Unless a line falls after the one with "Liberation Mono, monospace;", retype it exactly from the records below; leave out all pictures.

■ MATERIAL PROVIDED
● ● ● ●
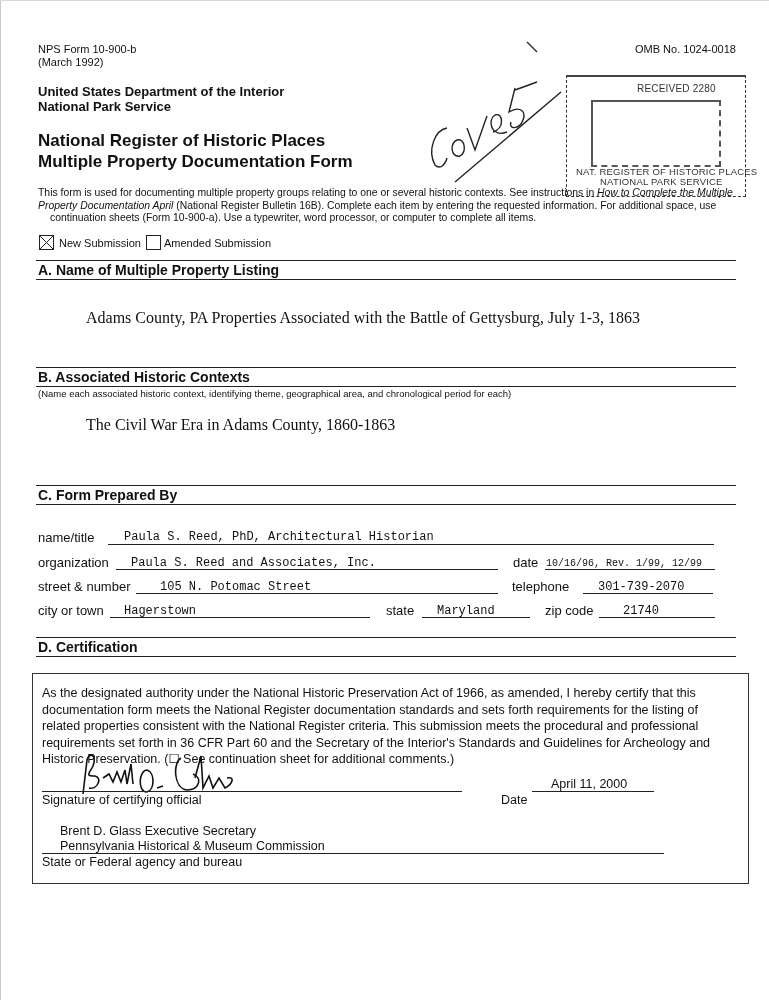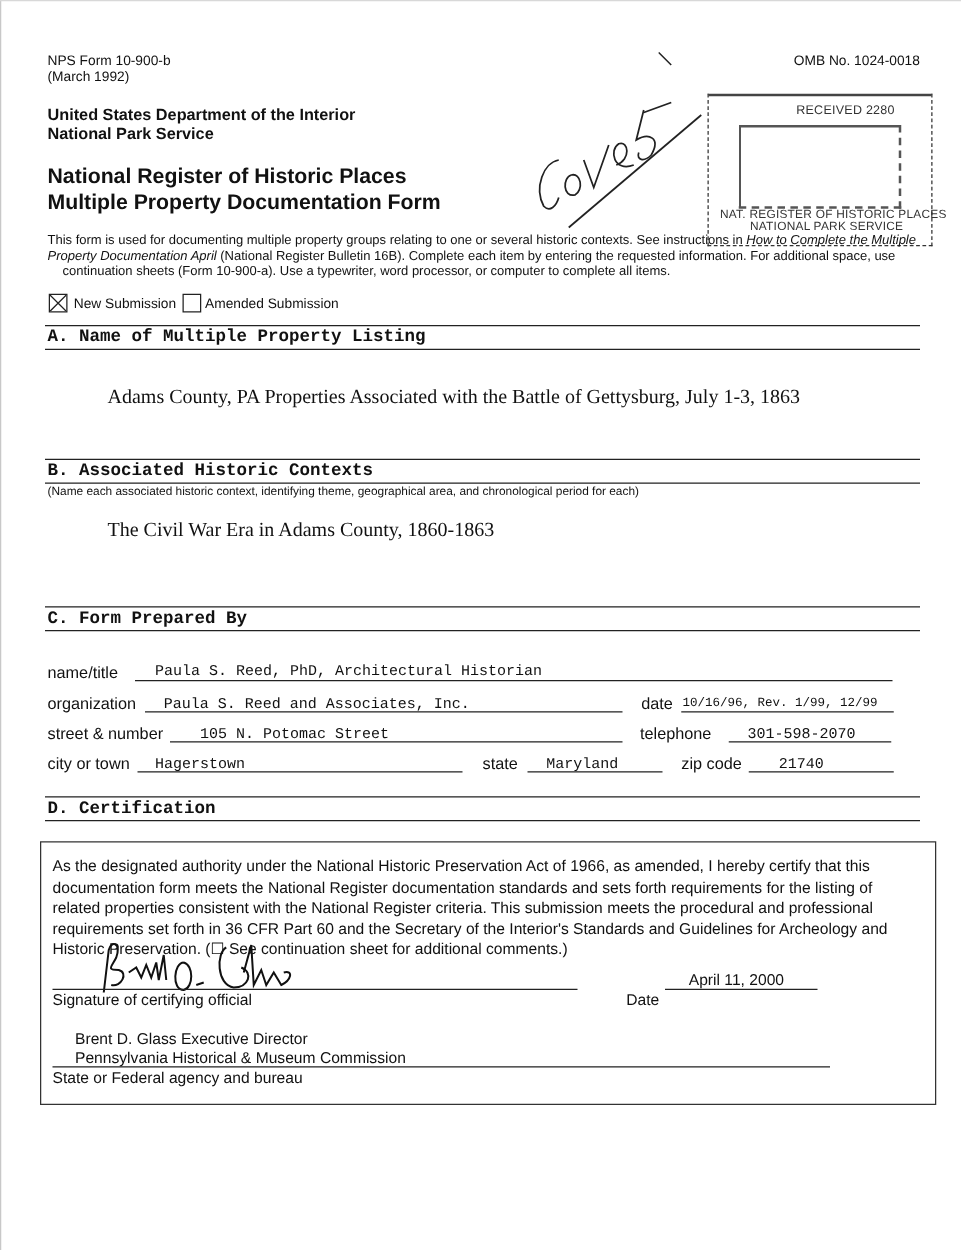--- a/index.html
+++ b/index.html
@@ -8,21 +8,21 @@
     font-family: "Liberation Sans", sans-serif; color: #111;
   }
   .page-edge { position: absolute; left: 0; top: 0; width: 1px; height: 1000px; background: #c8c8c8; }
   .page-top { position: absolute; left: 0; top: 0; width: 769px; height: 1px; background: #d8d8d8; }
   .abs { position: absolute; white-space: nowrap; }
   .small { font-size: 11px; line-height: 13px; }
   .agency { font-size: 13px; font-weight: bold; line-height: 16px; }
   .title { font-size: 17px; font-weight: bold; line-height: 20px; }
   .instr { font-size: 10.4px; line-height: 12.5px; }
   .rule { position: absolute; left: 36px; width: 700px; height: 1px; background: #222; }
-  .sec-head { font-family: Liberation Mono, monospace; font-weight: bold; font-size: 14px; }
+  .sec-head { font-family: Liberation Sans, sans-serif; font-weight: bold; font-size: 14px; }
   .serif-val { font-family: "Liberation Serif", serif; font-size: 16px; }
   .lbl { font-size: 13px; }
   .mono { font-family: "Liberation Mono", monospace; font-size: 12px; }
   .uline { position: absolute; height: 1px; background: #222; }
   .chk { position: absolute; width: 15px; height: 15px; border: 1px solid #222; box-sizing: border-box; }
   .cert-box { position: absolute; left: 32px; top: 673px; width: 717px; height: 211px; border: 1px solid #333; box-sizing: border-box; }
   .cert-text { font-size: 12.5px; line-height: 16.5px; white-space: normal; width: 690px; }
   .stamp { position: absolute; left: 566px; top: 75px; width: 180px; height: 122px; border: 1px dashed #333; border-top: 2px solid #444; box-sizing: border-box; }
   .stamp-inner { position: absolute; left: 591px; top: 100px; width: 130px; height: 67px; border: 2px solid #555; border-style: solid dashed dashed solid; box-sizing: border-box; }
   .stamp-txt { font-size: 9.5px; font-family: "Liberation Sans Narrow", "Liberation Sans", sans-serif; color: #333; letter-spacing: 0.2px; }
@@ -100,21 +100,21 @@
 <div class="abs mono" style="left:131px; top:556px;">Paula S. Reed and Associates, Inc.</div>
 <div class="uline" style="left:116px; top:569px; width:382px;"></div>
 <div class="abs lbl" style="left:513px; top:555px;">date</div>
 <div class="abs mono" style="left:546px; top:558px; font-size:10px;">10/16/96, Rev. 1/99, 12/99</div>
 <div class="uline" style="left:545px; top:569px; width:170px;"></div>
 
 <div class="abs lbl" style="left:38px; top:579px;">street &amp; number</div>
 <div class="abs mono" style="left:160px; top:580px;">105 N. Potomac Street</div>
 <div class="uline" style="left:136px; top:593px; width:362px;"></div>
 <div class="abs lbl" style="left:512px; top:579px;">telephone</div>
-<div class="abs mono" style="left:598px; top:580px;">301-598-2070</div>
+<div class="abs mono" style="left:598px; top:580px;">301-739-2070</div>
 <div class="uline" style="left:583px; top:593px; width:130px;"></div>
 
 <div class="abs lbl" style="left:38px; top:603px;">city or town</div>
 <div class="abs mono" style="left:124px; top:604px;">Hagerstown</div>
 <div class="uline" style="left:110px; top:617px; width:260px;"></div>
 <div class="abs lbl" style="left:386px; top:603px;">state</div>
 <div class="abs mono" style="left:437px; top:604px;">Maryland</div>
 <div class="uline" style="left:422px; top:617px; width:108px;"></div>
 <div class="abs lbl" style="left:545px; top:603px;">zip code</div>
 <div class="abs mono" style="left:623px; top:604px;">21740</div>
@@ -135,16 +135,16 @@
   <path d="M106 10 C98 14 98 40 112 42 C124 42 128 30 118 26" fill="none" stroke="#111" stroke-width="1.6"></path>
   <path d="M120 30 L126 8 L128 40 L134 28 L138 40 L144 30 L150 40 C158 36 160 28 152 30" fill="none" stroke="#111" stroke-width="1.6"></path>
 </svg>
 <div class="uline" style="left:42px; top:791px; width:420px;"></div>
 <div class="abs" style="left:42px; top:793px; font-size:12.5px;">Signature of certifying official</div>
 
 <div class="abs" style="left:551px; top:777px; font-size:12.5px;">April 11, 2000</div>
 <div class="uline" style="left:532px; top:791px; width:122px;"></div>
 <div class="abs" style="left:501px; top:793px; font-size:12.5px;">Date</div>
 
-<div class="abs" style="left:60px; top:824px; font-size:12.5px;">Brent D. Glass Executive Director</div>
+<div class="abs" style="left:60px; top:824px; font-size:12.5px;">Brent D. Glass Executive Secretary</div>
 <div class="abs" style="left:60px; top:839px; font-size:12.5px;">Pennsylvania Historical &amp; Museum Commission</div>
 <div class="uline" style="left:42px; top:853px; width:622px;"></div>
 <div class="abs" style="left:42px; top:855px; font-size:12.5px;">State or Federal agency and bureau</div>
 
 </body></html>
● ● ● ●
■ RESULT OF THE TASK
--- a/index.html
+++ b/index.html
@@ -8,21 +8,21 @@
     font-family: "Liberation Sans", sans-serif; color: #111;
   }
   .page-edge { position: absolute; left: 0; top: 0; width: 1px; height: 1000px; background: #c8c8c8; }
   .page-top { position: absolute; left: 0; top: 0; width: 769px; height: 1px; background: #d8d8d8; }
   .abs { position: absolute; white-space: nowrap; }
   .small { font-size: 11px; line-height: 13px; }
   .agency { font-size: 13px; font-weight: bold; line-height: 16px; }
   .title { font-size: 17px; font-weight: bold; line-height: 20px; }
   .instr { font-size: 10.4px; line-height: 12.5px; }
   .rule { position: absolute; left: 36px; width: 700px; height: 1px; background: #222; }
-  .sec-head { font-family: Liberation Mono, monospace; font-weight: bold; font-size: 14px; }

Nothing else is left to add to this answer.